Our world-view, shared by others within our language group, is
established
by our experience of this emotional affect of our spoken words
coupled with
their referential function. When we verbalize, we feel the sounds
while
thinking of the things. Therefore we associate the feelings of the
sounds
of our words with the things to which we refer with them. Of
course, the
feelings are associated with the sounds of the words, not directly
with the
things. If we did not associate the sounds with the things, we
would not
have a clue as to the meaning of our world. This misassociation
creates our
only consensus information as to the meaning of our world.
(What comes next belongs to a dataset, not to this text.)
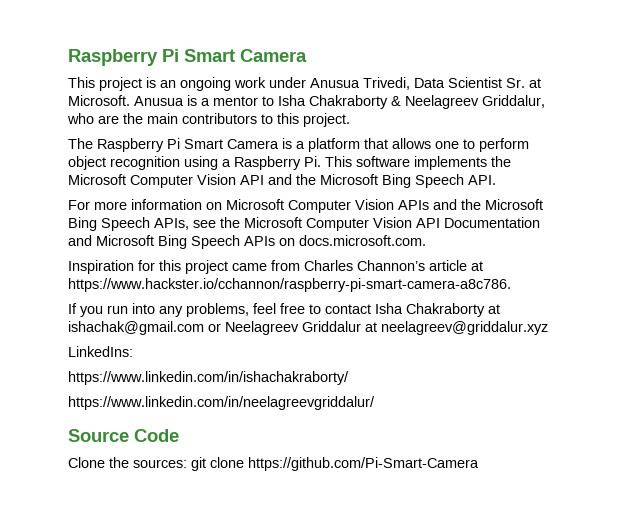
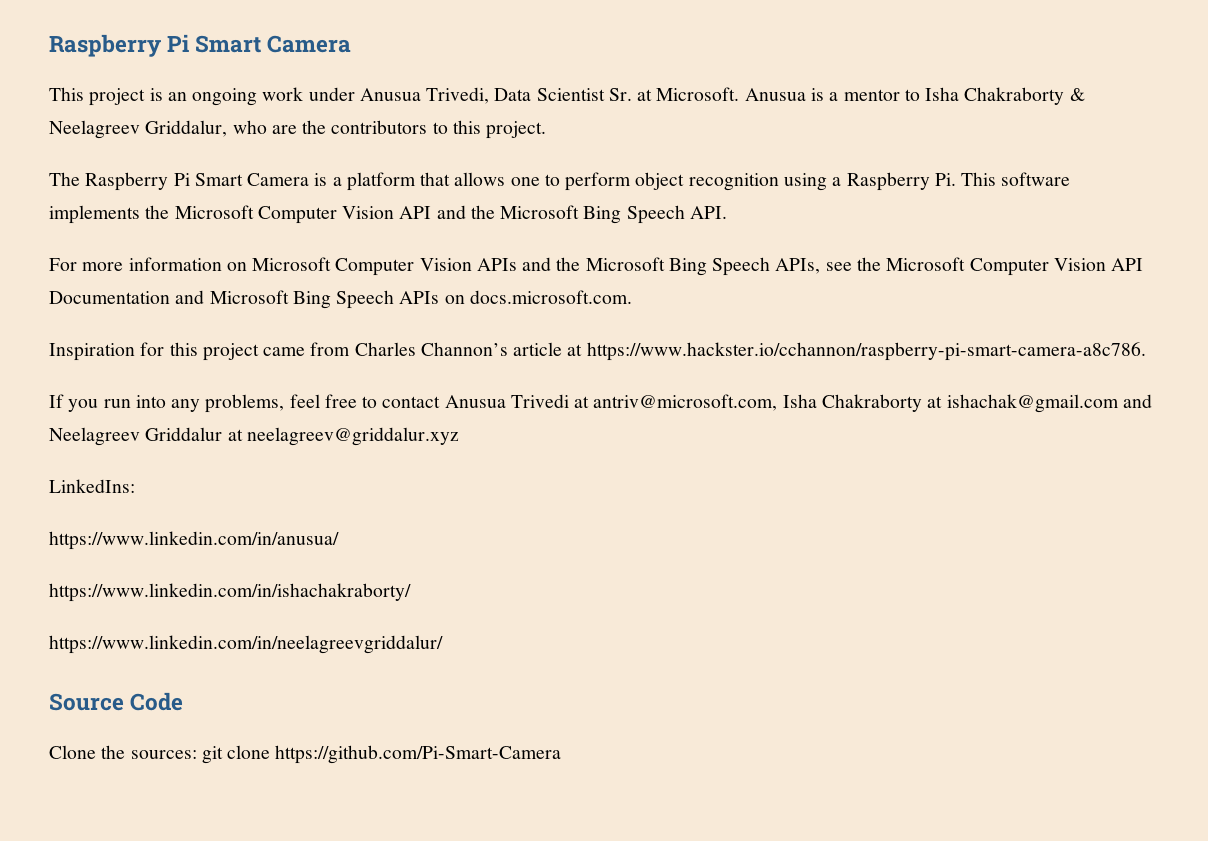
[147,113,178,124] main -> (327, 127) none
(371, 309) none -> [444,394,778,411] Anusua Trivedi at antriv@microsoft.com,
[208,323,221,332] or -> [1122,394,1152,408] and
(133, 351) none -> [49,531,339,550] // https://www.linkedin.com/in/anusua/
We
ORDer our
world with our wORD.
Joseph Gilbert
On Aug 21, 2012, at 8:30 PM, Greg Thompson wrote:
and I just remembered where I first heard this - on Radio Lab.
Here is
the
show, listen while you work...
http://www.radiolab.org/2007/sep/24/behaves-so-strangely/
-greg
On Tue, Aug 21, 2012 at 9:13 PM, Greg Thompson <
greg.a.thompson@gmail.com>wrote:
Here is the psychologist's version of speech to song:
http://philomel.com/asa156th/mp3/Sound_Demo_1.mp3
for more, check out:
http://deutsch.ucsd.edu/psychology/pages.php?i=212
Be sure to listen through all of the demos (the first one is the
longest
one), and listen to them in order.
Enjoy...
EVERYBODY SING:
sometimes behave so strangely
sometimes behave so strangely
sometimes behave so strangely
sometimes behave so strangely
sometimes behave so strangely
sometimes behave so strangely
sometimes behave so strangely
On Tue, Aug 21, 2012 at 7:48 PM, Anton Yasnitsky
<the_yasya@yahoo.com
wrote:
Futhermore, language as music --
http://www.youtube.com/watch?v=hBFZsm-dnBs
:)
________________________________
From: Peter Smagorinsky <smago@uga.edu>
To: "eXtended Mind, Culture, Activity" <xmca@weber.ucsd.edu>;
"LLED7408-2012@listserv. uga. edu
(LLED7408-2012@listserv.uga.edu)" <
LLED7408-2012@listserv.uga.edu>; "dave.smags@live.com" <
dave.smags@live.com>; Jane Farrell <jefarrell@mac.com>; "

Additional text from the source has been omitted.